Habitantes de Nuevo Jerusalén, en Bacalar, recurren a paneles solares para mantener servicios básicos durante las interrupciones eléctricas; una familia llegó a padecer apagones diarios durante cerca de dos meses.
BACALAR, Quintana Roo.— Ante las constantes fallas en el suministro eléctrico que afectan a comunidades rurales de Quintana Roo, el aprovechamiento de la energía solar comienza a representar una alternativa para garantizar iluminación, comunicación y otros servicios básicos durante los apagones.
Vilma Noemí López Kú, integrante de una colectiva de la comunidad de Nuevo Jerusalén, en el municipio de Bacalar, consideró que los proyectos basados en paneles solares podrían replicarse en otras localidades donde las interrupciones de energía son recurrentes.
La entrevistada explicó que entre 2018 y 2019 recibió capacitación en la India para aprender técnicas relacionadas con la instalación y aprovechamiento de sistemas de energía solar.
Los conocimientos adquiridos fueron posteriormente llevados a su comunidad, donde ha participado en proyectos destinados a utilizar esta tecnología como una alternativa para familias con dificultades de acceso a un suministro eléctrico estable.
Uno de los principales obstáculos, reconoció, es el costo de los equipos.
Para numerosas familias de comunidades rurales resulta complicado cubrir por cuenta propia la adquisición e instalación de paneles, baterías y demás componentes necesarios para disponer de un sistema solar doméstico.

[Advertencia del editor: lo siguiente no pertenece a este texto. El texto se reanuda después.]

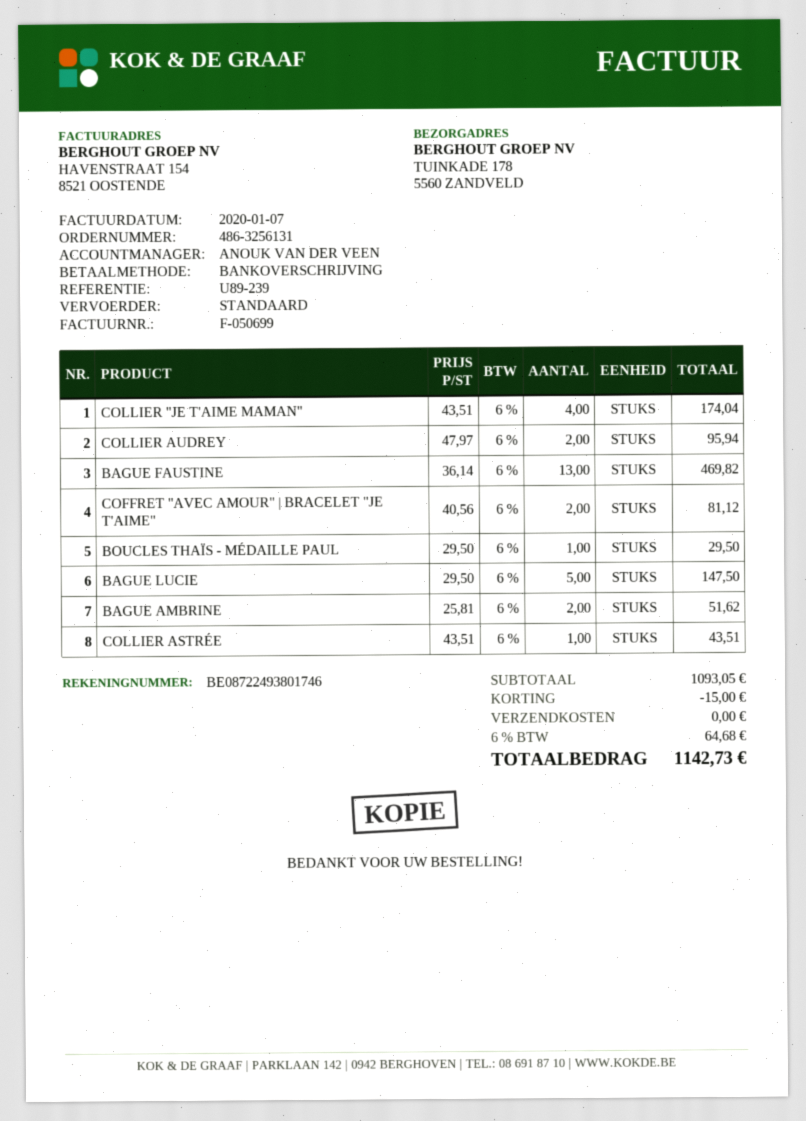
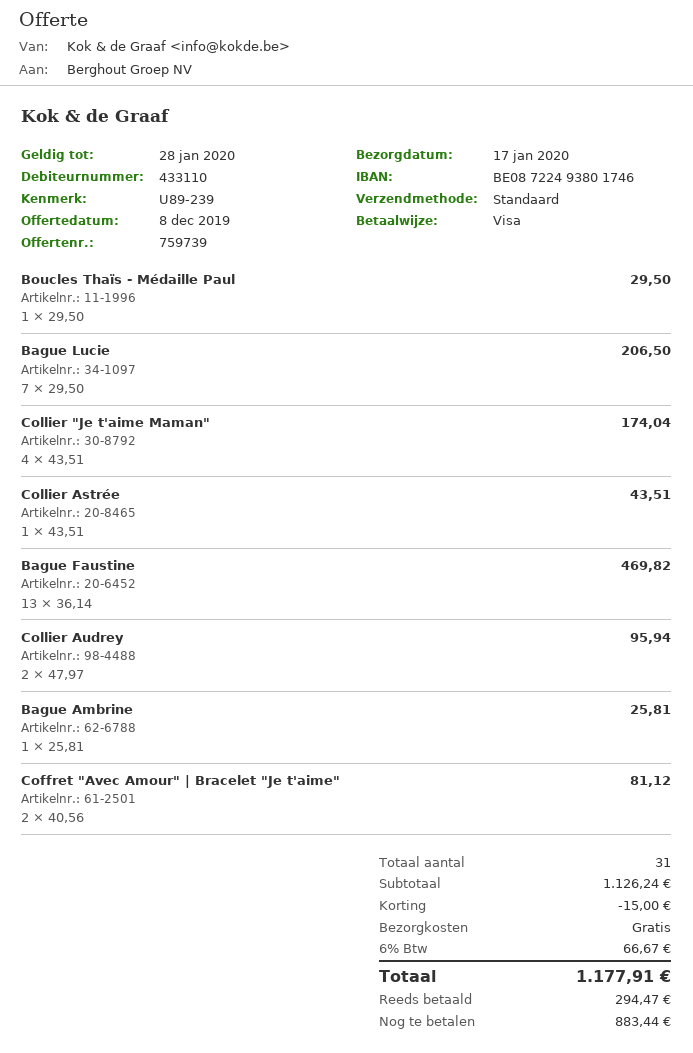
payment method: bank transfer -> Visa
BAGUE LUCIE: 5 x 29.50 = 147.50 -> 7 x 29.50 = 206.50
BAGUE AMBRINE: 2 x 25.81 = 51.62 -> 1 x 25.81 = 25.81
subtotal: 1093.05 -> 1126.24
tax: 6% = 64.68 -> 6% = 66.67
total: 1142.73 -> 1177.91

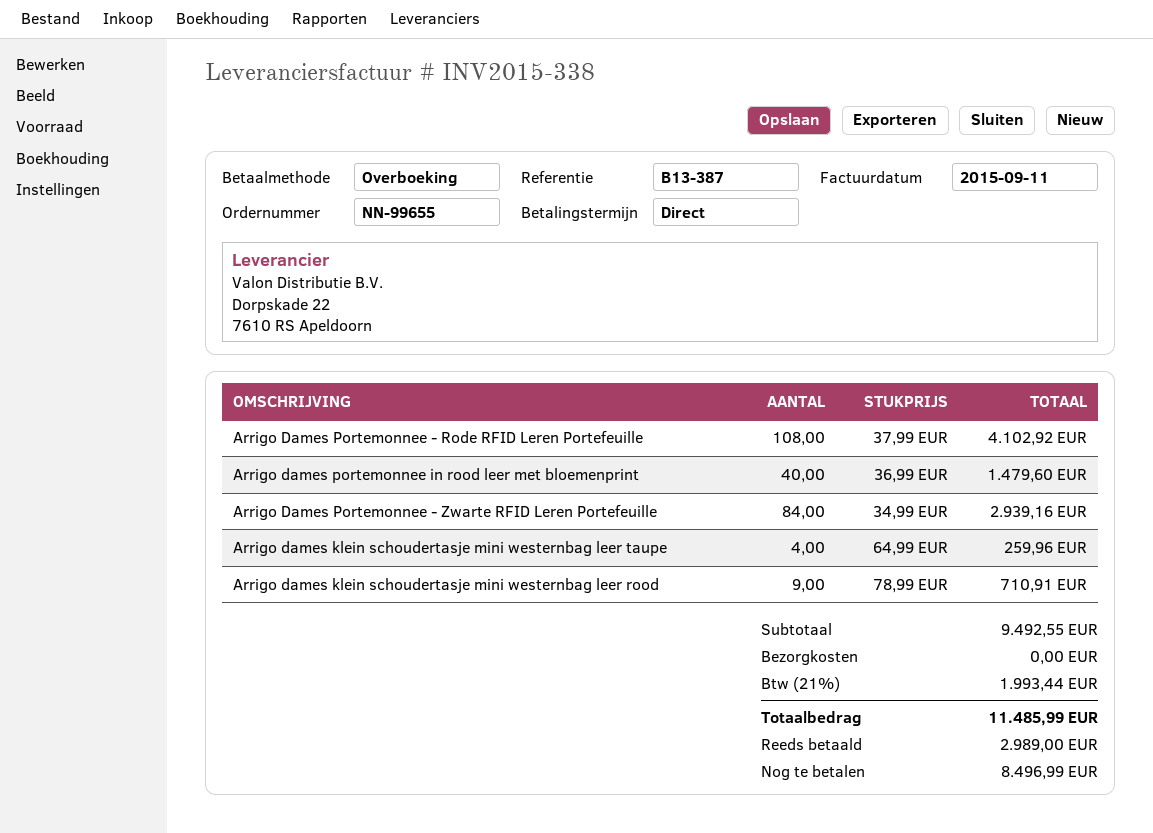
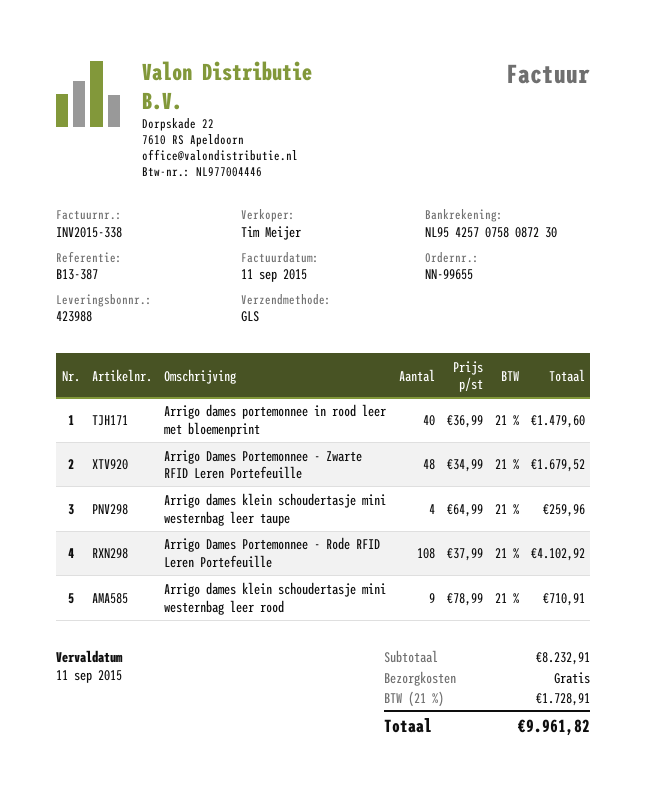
Arrigo Dames Portemonnee - Zwarte RFID Leren Portefeuille: 84 x 34.99 = 2939.16 -> 48 x 34.99 = 1679.52
subtotal: 9492.55 -> 8232.91
tax: 21% = 1993.44 -> 21% = 1728.91
total: 11485.99 -> 9961.82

Sin embargo, López Kú señaló que este tipo de infraestructura puede representar un ahorro a largo plazo y, principalmente, brindar cierta autonomía durante las interrupciones de la red eléctrica convencional.
A través de una organización aliada se han realizado acciones para apoyar a familias de escasos recursos mediante la donación de sistemas solares básicos, destinados principalmente a proporcionar iluminación y energía suficiente para cargar teléfonos celulares y otros dispositivos indispensables.
Como parte de estas acciones, la colectiva recibió tres paneles solares. Dos fueron instalados en su centro comunitario y el tercero fue destinado a una familia de Nuevo Jerusalén que enfrentaba dificultades económicas.
La utilidad de contar con una fuente alternativa de electricidad quedó evidenciada recientemente, cuando una de las familias beneficiadas padeció apagones prácticamente todos los días durante alrededor de dos meses.
De acuerdo con López Kú, las interrupciones comenzaban desde horas de la mañana y, en ocasiones, el servicio eléctrico no regresaba sino hasta aproximadamente las 10 de la noche.
La situación complicaba actividades cotidianas y evidenciaba la vulnerabilidad de las familias que dependen completamente de la red eléctrica para iluminación y comunicación.
Ante este panorama, la integrante de la colectiva consideró que la experiencia desarrollada en Nuevo Jerusalén podría reproducirse en otras comunidades de Bacalar y de Quintana Roo que enfrentan problemas similares.
La propuesta no plantea sustituir completamente el suministro convencional, sino disponer de sistemas alternativos capaces de garantizar necesidades esenciales durante apagones prolongados.
Para López Kú, ampliar estos proyectos requeriría mecanismos de apoyo que permitan reducir el costo de los equipos y hacerlos accesibles para familias de bajos ingresos, particularmente en comunidades rurales donde las fallas eléctricas continúan afectando de manera recurrente la vida cotidiana.